Tersangka Percobaan Pembunuhan Trump Diduga Pro-Palestina & Ukraina, Pertanyakan Klaim Israel
Pelaku kasus percobaan pembunuhan terhadap Donald Trump diduga pro-Palestina dan Ukraina.
Penulis: Febri Prasetyo
Editor: Facundo Chrysnha Pradipha
TRIBUNNEWS.COM – Ryan Wesley Routh (58), tersangka kasus percobaan pembunuhan terhadap calon Presiden Amerika Serikat (AS) Donald Trump, diduga pendukung Ukraina dan Palestina.
Routh hampir saja menembak Trump pada hari Minggu, (15/9/2024), di lapangan golf milik Trump di West Palm Beach, Florida.
Anadolu Agency menyebut Routh adalah sosok yang kontroversial dan rumit.
Routh pernah muncul dalam video komersial yang memperlihatkan Thomas Crook, pria yang berupaya membunuh Trump dua bulan lalu. Oleh karena itu, muncul pertanyaan apakah keduanya memiliki kaitan.
Routh lahir di North Carolina. Dia menempuh pendidikan tinggi di Universitas Negeri Pertanian dan Teknik North Carolina dengan mengambil jurusan Teknik Mesin.
Pada sekitar tahun 2018 dia pindah ke Hawaii. Di sana dia mendirikan perusahaan pembangunan gudang yang bertujuan untuk mengatasi masalah tunawisma.
Pada akun LinkedIn miliknya, Routh mengaku “terus berfokus berkontribusi sebanyak mungkin demi masyarakat”.

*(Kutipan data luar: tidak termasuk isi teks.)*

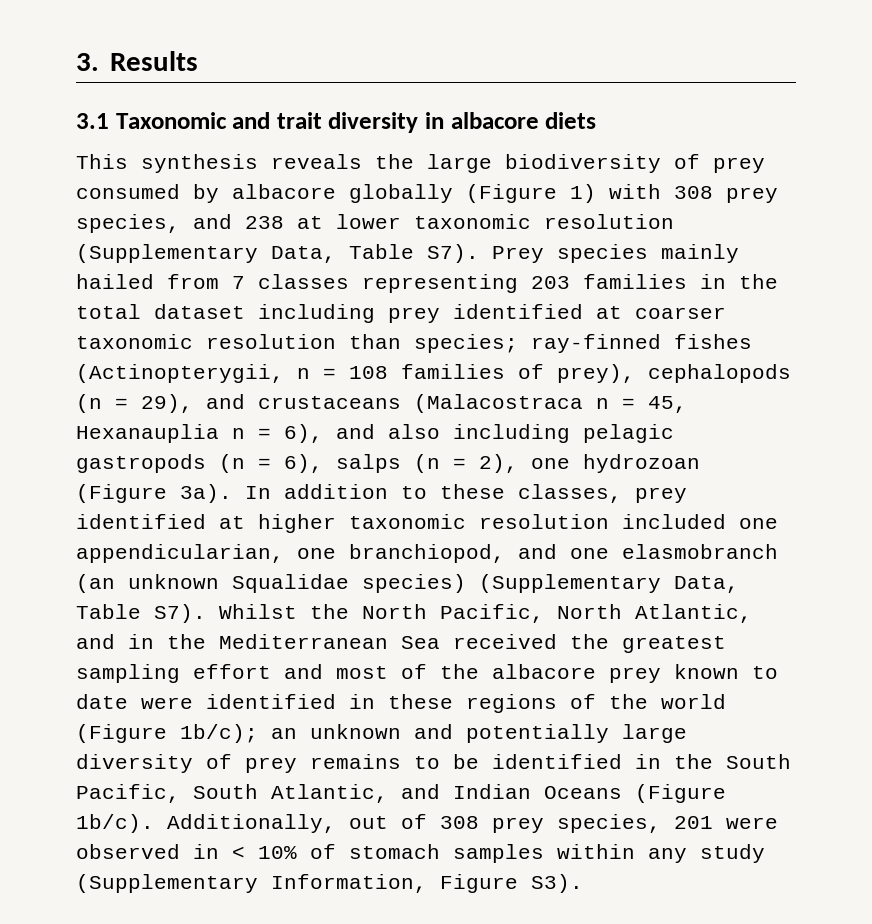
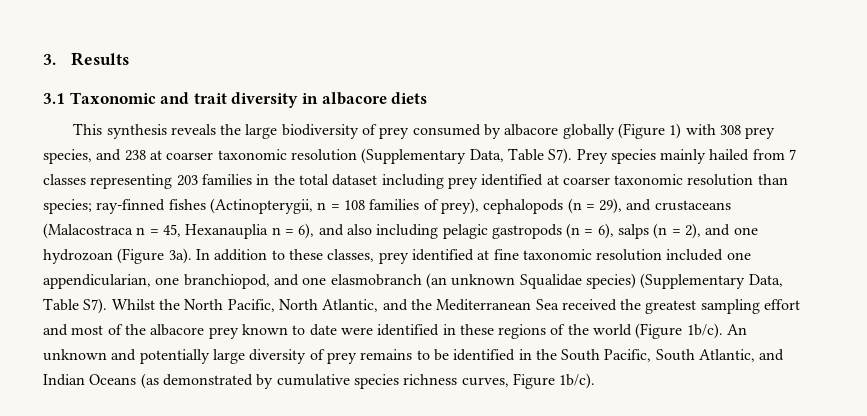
- This synthesis reveals the large biodiversity of prey consumed by albacore globally (Figure 1) with 308 prey species, and 238 at lower taxonomic resolution (Supplementary Data, Table S7). Prey species mainly hailed from 7 classes representing 203 families in the total dataset including prey identified at coarser taxonomic resolution than species;
+ This synthesis reveals the large biodiversity of prey consumed by albacore globally (Figure 1) with 308 prey species, and 238 at coarser taxonomic resolution (Supplementary Data, Table S7). Prey species mainly hailed from 7 classes representing 203 families in the total dataset including prey identified at coarser taxonomic resolution than species;
- ray-finned fishes (Actinopterygii, n = 108 families of prey), cephalopods (n = 29), and crustaceans (Malacostraca n = 45, Hexanauplia n = 6), and also including pelagic gastropods (n = 6), salps (n = 2), one hydrozoan (Figure 3a).
+ ray-finned fishes (Actinopterygii, n = 108 families of prey), cephalopods (n = 29), and crustaceans (Malacostraca n = 45, Hexanauplia n = 6), and also including pelagic gastropods (n = 6), salps (n = 2), and one hydrozoan (Figure 3a).
- In addition to these classes, prey identified at higher taxonomic resolution included one appendicularian, one branchiopod, and one elasmobranch (an unknown Squalidae species) (Supplementary Data, Table S7). Whilst the North Pacific, North Atlantic, and in the Mediterranean Sea received the greatest sampling effort and most of the albacore prey known to date were identified in these regions of the world (Figure 1b/c); an unknown and potentially large diversity of prey remains to be identified in the South Pacific, South Atlantic, and Indian Oceans (Figure 1b/c). Additionally, out of 308 prey species, 201 were observed in < 10% of stomach samples within any study (Supplementary Information, Figure S3).
+ In addition to these classes, prey identified at fine taxonomic resolution included one appendicularian, one branchiopod, and one elasmobranch (an unknown Squalidae species) (Supplementary Data, Table S7). Whilst the North Pacific, North Atlantic, and the Mediterranean Sea received the greatest sampling effort and most of the albacore prey known to date were identified in these regions of the world (Figure 1b/c). An unknown and potentially large diversity of prey remains to be identified in the South Pacific, South Atlantic, and Indian Oceans (as demonstrated by cumulative species richness curves, Figure 1b/c).

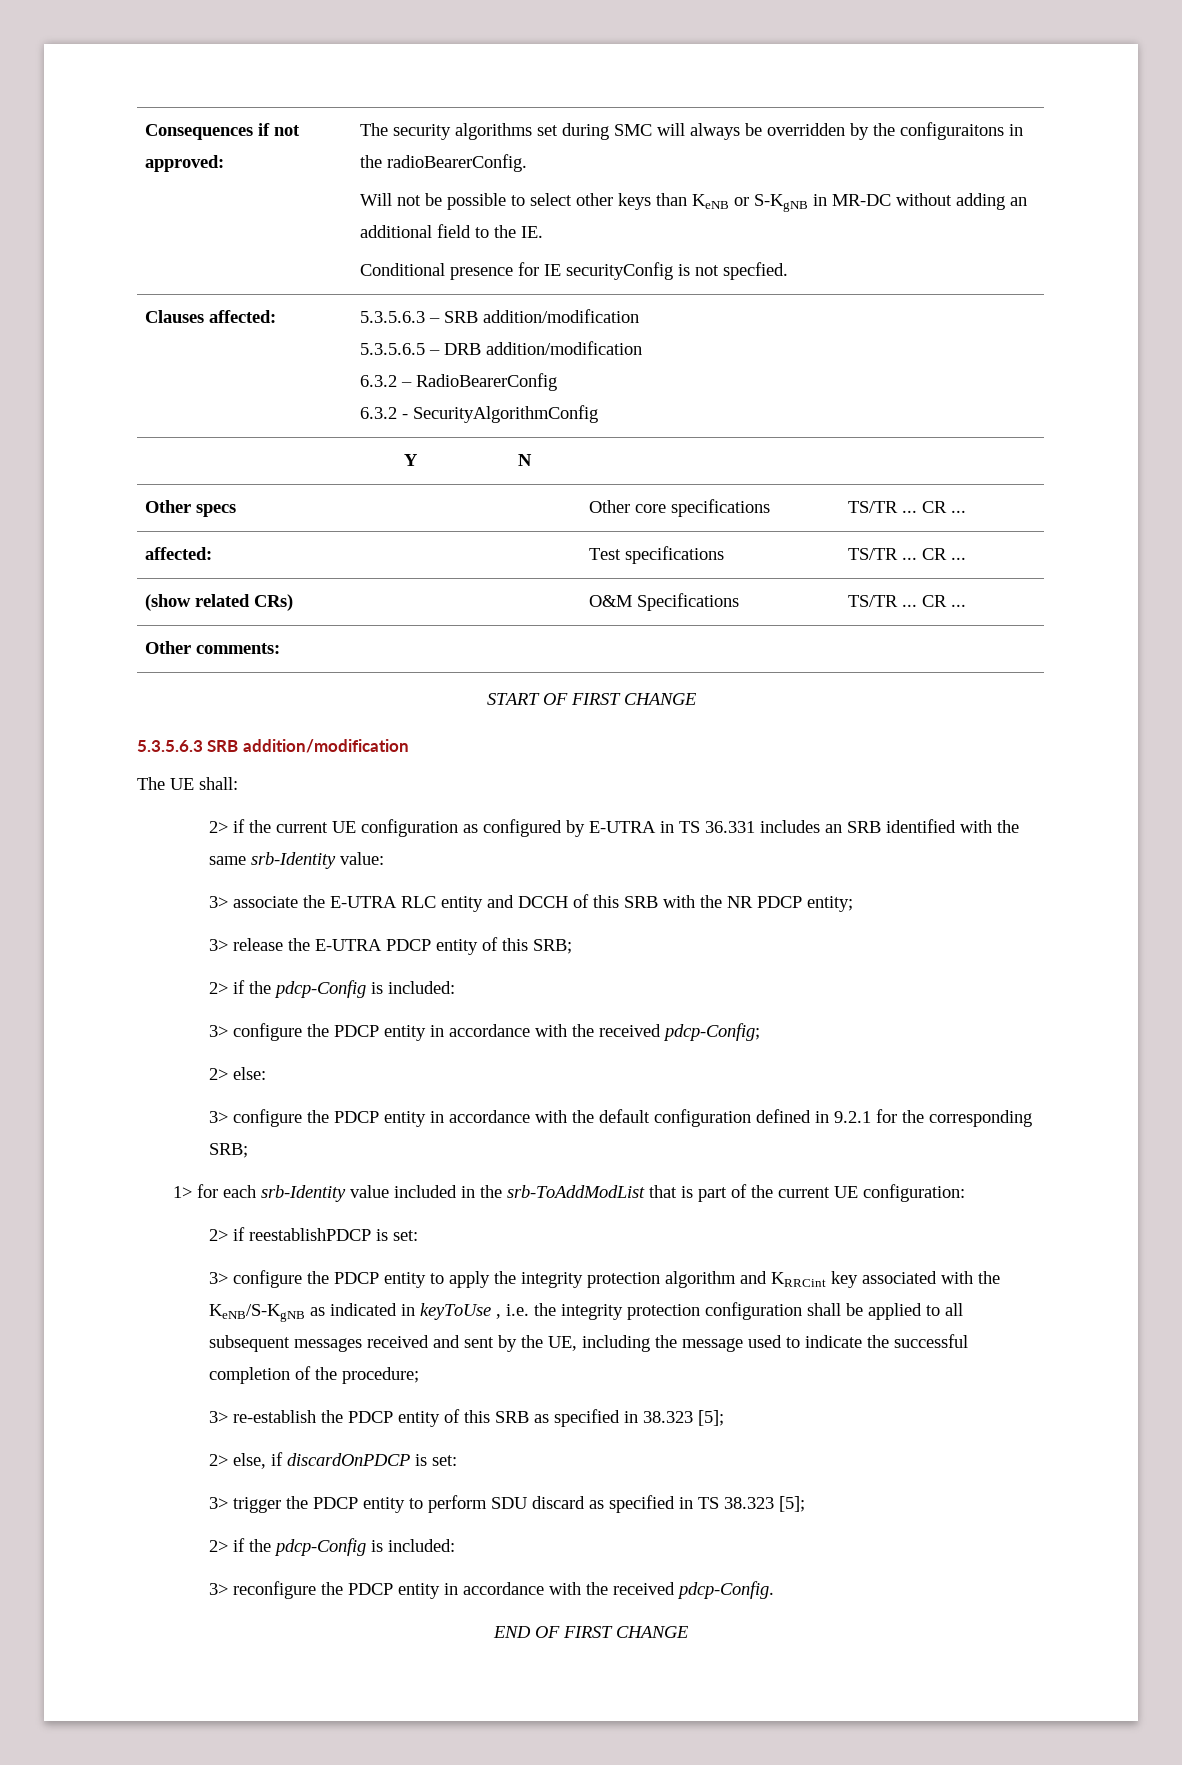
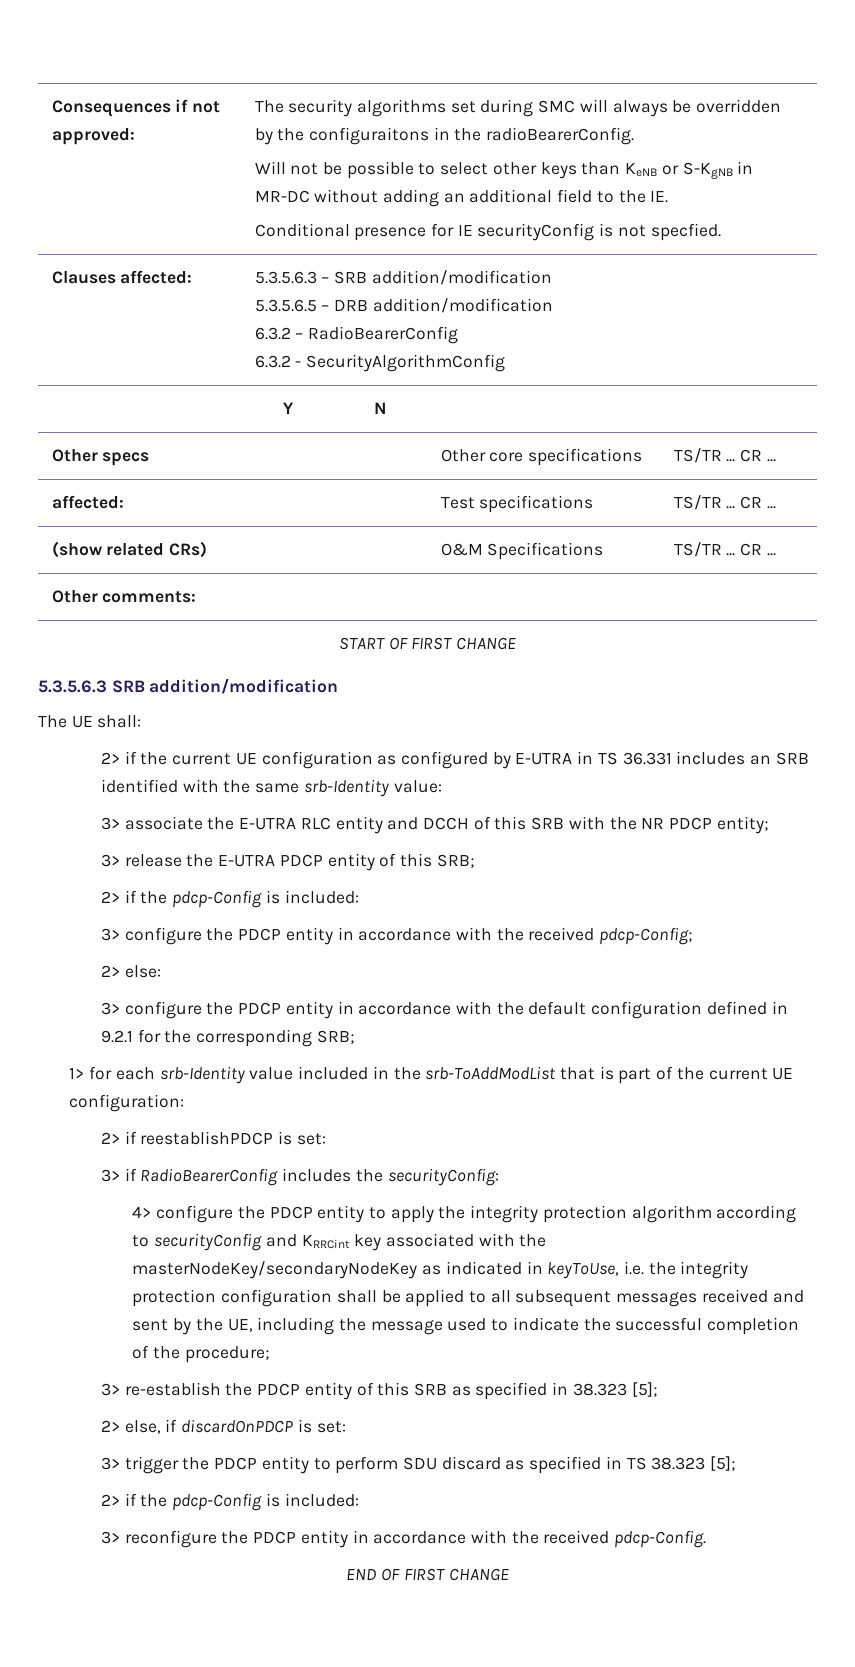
- 3> configure the PDCP entity to apply the integrity protection algorithm and KRRCint key associated with the KeNB/S-KgNB as indicated in keyToUse , i.e. the integrity protection configuration shall be applied to all subsequent messages received and sent by the UE, including the message used to indicate the successful completion of the procedure;
+ 3> if RadioBearerConfig includes the securityConfig:
+ 4> configure the PDCP entity to apply the integrity protection algorithm according to securityConfig and KRRCint key associated with the masterNodeKey/secondaryNodeKey as indicated in keyToUse, i.e. the integrity protection configuration shall be applied to all subsequent messages received and sent by the UE, including the message used to indicate the successful completion of the procedure;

Pro-Ukraina dan pro-Palestina
Routh mengikuti peristiwa besar yang tengah terjadi di dunia, terutama konflik Ukraina-Rusia.
Pada tahun 2022 dia pergi Ukraina untuk melawan Rusia. Dia juga mengimbau masyarakat dunia untuk bergabung dengan dia atau mengirimkan bantuan.
Akan tetapi, laporan Financial Times menyebut bahwa dia ditolak sebagai sukarelawan tempur karena tidak memiliki pengalaman militer dan sudah berusia tua.
Baca juga: Trump Nyaris Ditembak Lagi, Elon Musk Penasaran: Kenapa Tak Ada yang Coba Bunuh Biden dan Harris?
“Kita harus mengakhirinya di Moskwa … kita memerlukan senjata nuklir kita sehingga kita bisa meratakan Moskwa dan mengakhiri kejahatan,” ujar Routh di media sosial X.
Routh mengklaim berada di Ukraina selama delapan bulan.
Dia juga meminta Elon Musk agar membeli sebuah roket. Roket itu akan diisi hulu ledak dan digunakan untuk menyerang bunker Presiden Rusia Vladimir Putin di Laut Hitam.
Permintaan itu memunculkan pertanyaan mengenai kondisi kesehatan mentalnya.